__Collection entries__.
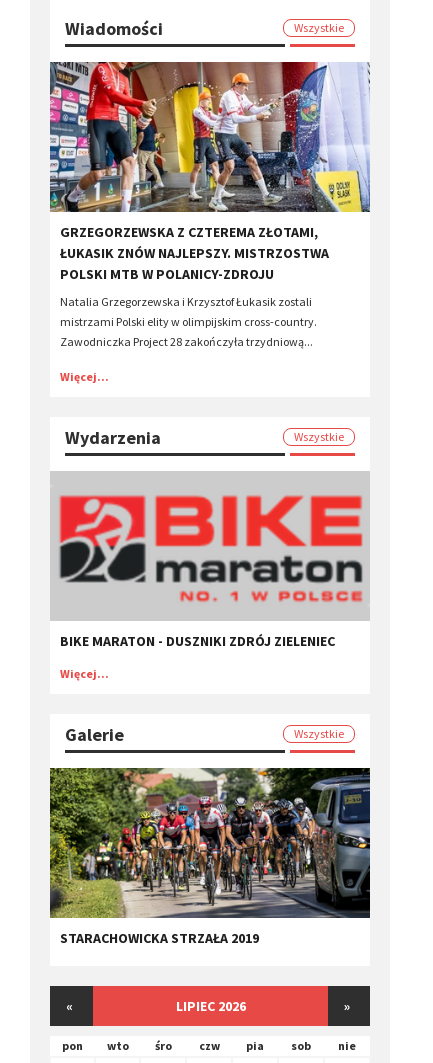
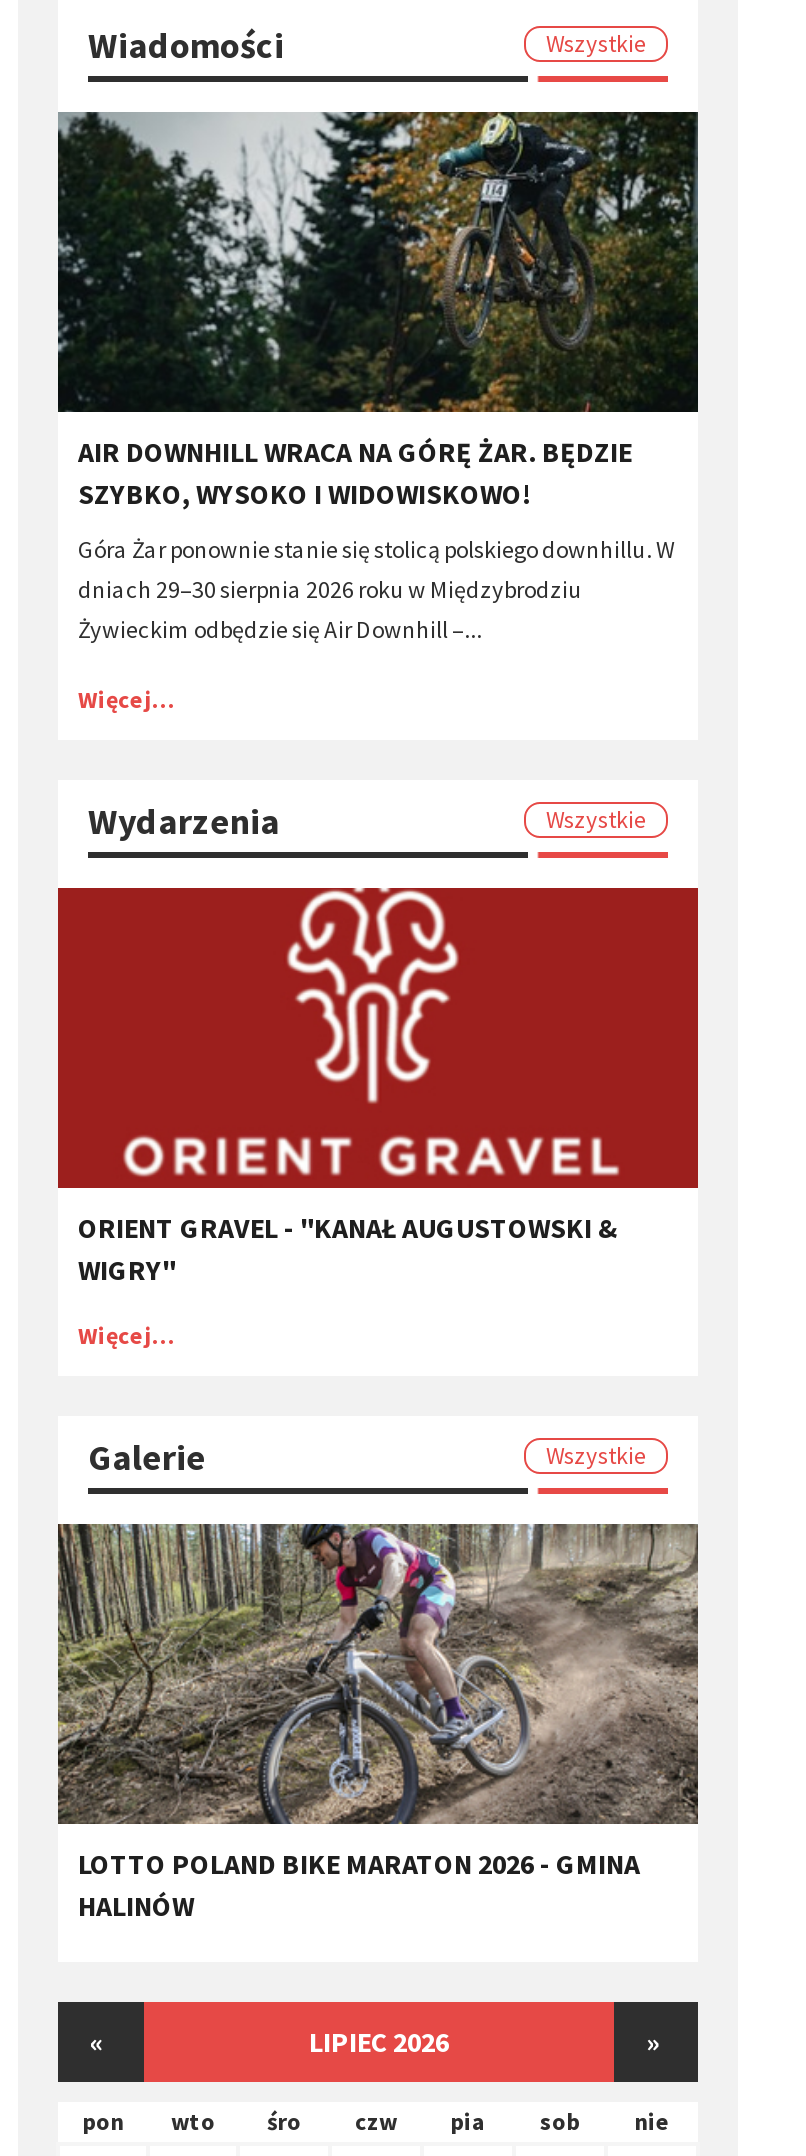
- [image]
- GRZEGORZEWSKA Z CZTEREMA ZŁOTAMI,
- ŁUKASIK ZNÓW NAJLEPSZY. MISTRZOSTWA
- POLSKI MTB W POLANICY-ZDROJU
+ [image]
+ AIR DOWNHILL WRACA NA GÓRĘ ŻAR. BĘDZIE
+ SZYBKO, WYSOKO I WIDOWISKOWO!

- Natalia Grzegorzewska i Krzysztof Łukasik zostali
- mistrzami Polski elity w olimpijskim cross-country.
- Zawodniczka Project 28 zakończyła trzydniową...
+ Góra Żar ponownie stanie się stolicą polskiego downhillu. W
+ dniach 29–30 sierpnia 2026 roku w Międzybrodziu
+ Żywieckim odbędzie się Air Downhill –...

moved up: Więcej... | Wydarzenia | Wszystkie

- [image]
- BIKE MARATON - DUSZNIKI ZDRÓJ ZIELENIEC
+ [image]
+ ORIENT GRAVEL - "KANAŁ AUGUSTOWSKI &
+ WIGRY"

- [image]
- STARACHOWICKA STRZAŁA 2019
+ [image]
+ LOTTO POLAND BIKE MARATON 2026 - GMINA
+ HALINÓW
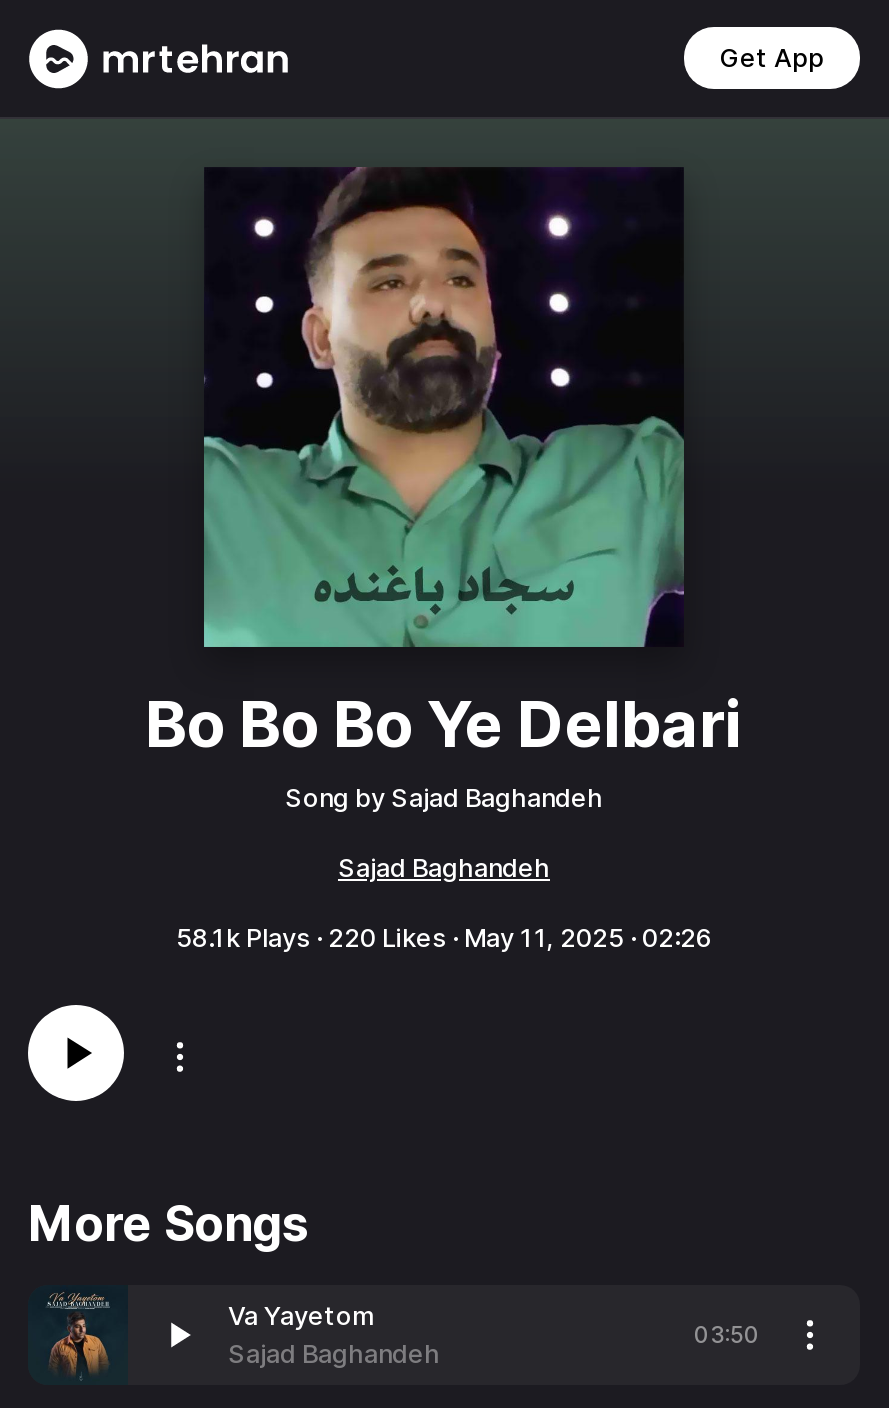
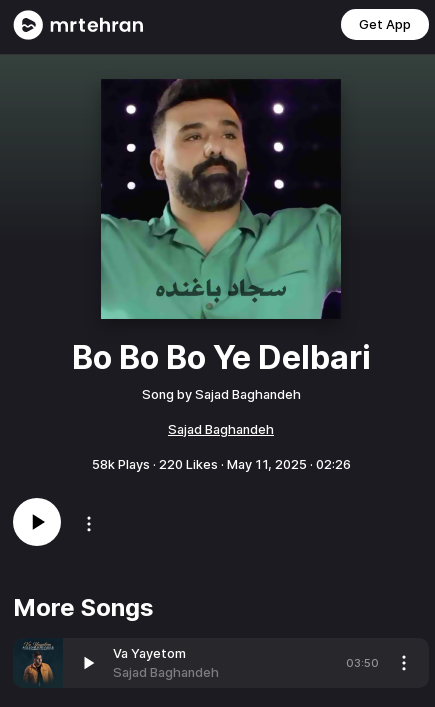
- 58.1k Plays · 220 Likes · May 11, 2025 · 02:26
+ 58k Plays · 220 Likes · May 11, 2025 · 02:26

__About this task__. Print the records word for word and exclude any picture they hold.

__Result of this exercise__.
- [image]
- GRZEGORZEWSKA Z CZTEREMA ZŁOTAMI,
- ŁUKASIK ZNÓW NAJLEPSZY. MISTRZOSTWA
- POLSKI MTB W POLANICY-ZDROJU
+ [image]
+ AIR DOWNHILL WRACA NA GÓRĘ ŻAR. BĘDZIE
+ SZYBKO, WYSOKO I WIDOWISKOWO!

- Natalia Grzegorzewska i Krzysztof Łukasik zostali
- mistrzami Polski elity w olimpijskim cross-country.
- Zawodniczka Project 28 zakończyła trzydniową...
+ Góra Żar ponownie stanie się stolicą polskiego downhillu. W
+ dniach 29–30 sierpnia 2026 roku w Międzybrodziu
+ Żywieckim odbędzie się Air Downhill –...

moved up: Więcej... | Wydarzenia | Wszystkie

- [image]
- BIKE MARATON - DUSZNIKI ZDRÓJ ZIELENIEC
+ [image]
+ ORIENT GRAVEL - "KANAŁ AUGUSTOWSKI &
+ WIGRY"

- [image]
- STARACHOWICKA STRZAŁA 2019
+ [image]
+ LOTTO POLAND BIKE MARATON 2026 - GMINA
+ HALINÓW
- 58.1k Plays · 220 Likes · May 11, 2025 · 02:26
+ 58k Plays · 220 Likes · May 11, 2025 · 02:26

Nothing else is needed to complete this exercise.